Python for Kids is really good also, has a intro about the Python language
which feels more focused than the other book and it has a chapter about
drawing with a turtle, as I did with LOGO many years ago! ... Python for Kids
also has plenty of notes about running it on Windows, Mac OS X and Ubuntu so
you'd be fine on any OS you have.

I think you should try both, but the best order would be to finish Hello World
first and Python For Kids second.

------
jeremymcanally
I've read through the sample of this book and looked at the TOC and read Hello
World from Manning, and honestly, as someone who has worked teaching
programming to this age range, they kind of suck.

They don't teach kids how to think _about_ programming. Their first instinct
is to assault them with syntax and use words that aren't readily part of a
kid's vocabulary (for example, introducing the concept of "types" and coercing
(using that word) between them in like Chapter 3 is just a recipe for
disaster) in an effort to give the kid results. "If they don't see results,
they won't stick with it!" Bull crap.

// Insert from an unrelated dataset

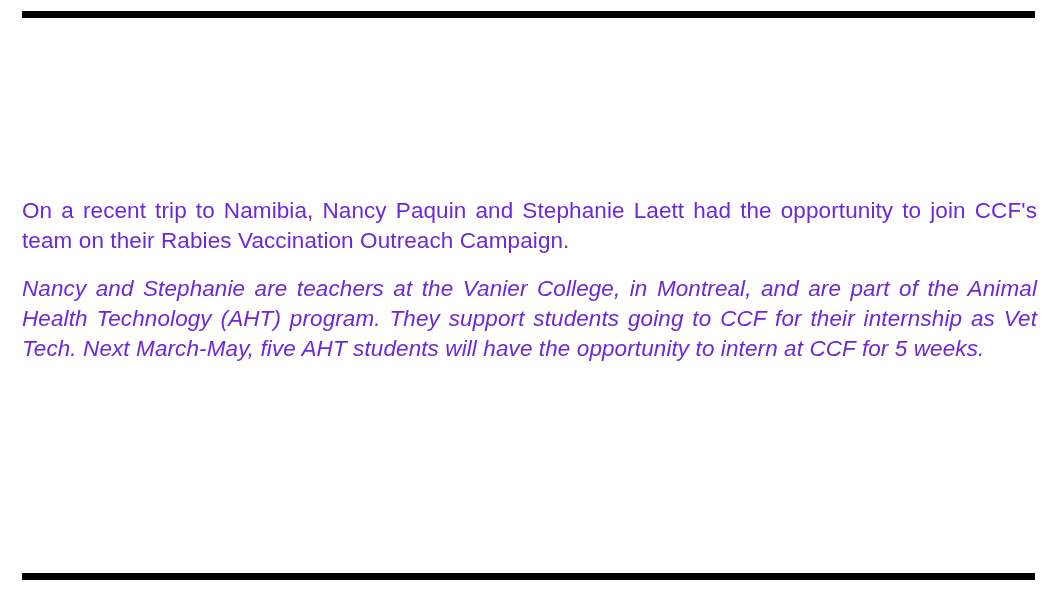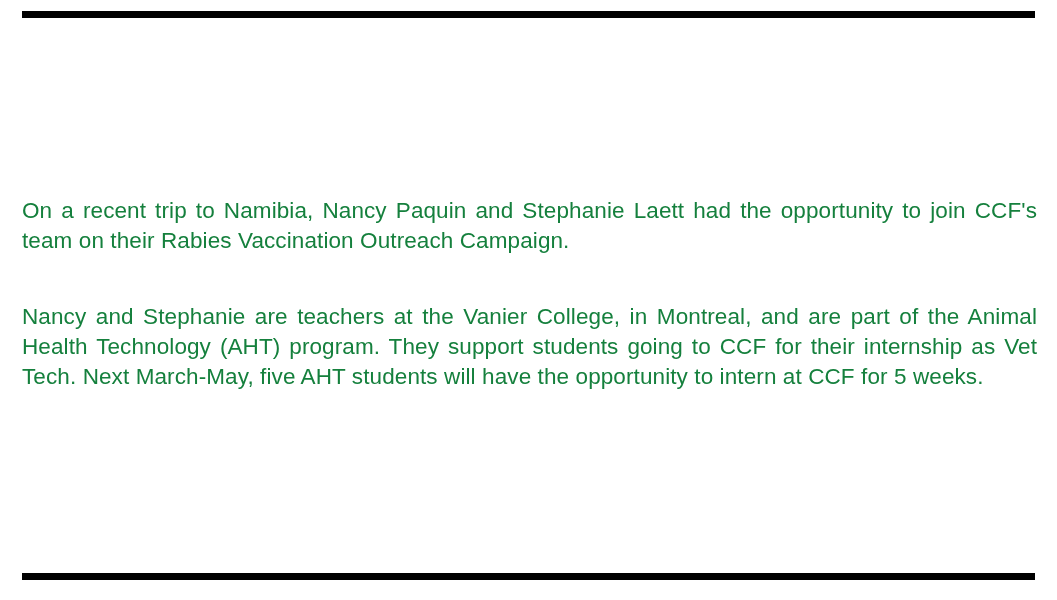"On a recent trip to" .para { color: #15803d -> #6d28d9 }
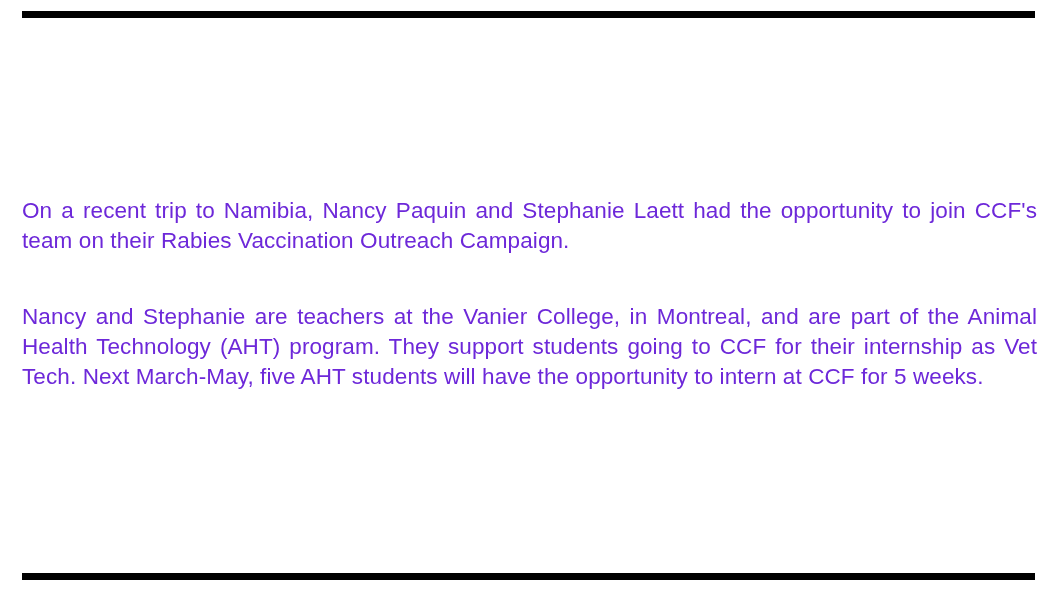"Nancy and Stephanie are teachers" .para + .para { font-style: none -> italic; margin-top: 46px -> 18px }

If you give them great results for the
first hour, but then it becomes incredibly frustrating to proceed because they
don't understand the fundamentals well enough to do anything useful, you're
not doing anyone a favor.

I know Hello World was co-written with the author's son, and so obviously this
isn't an across the board problem. But in my experience, if you don't teach
how computers work (in general), how programs work (i.e., you type stuff, the
computer does it, etc.), and how to develop logical thinking about problems
and how to break them down, all you'll be teaching to do is ape the book until
they want riff on it, at which point it just becomes an exercise in
frustration.

There is always a learning curve, but I firmly believe that there is a very
linear progression of thought that you can teach in that will make the
learning curve much smoother for most of the kids trying to learn. I've been
doing work on a book of my own very, very slowly, but I'm hoping to fix a lot
of the pedagogical failures I see in these books.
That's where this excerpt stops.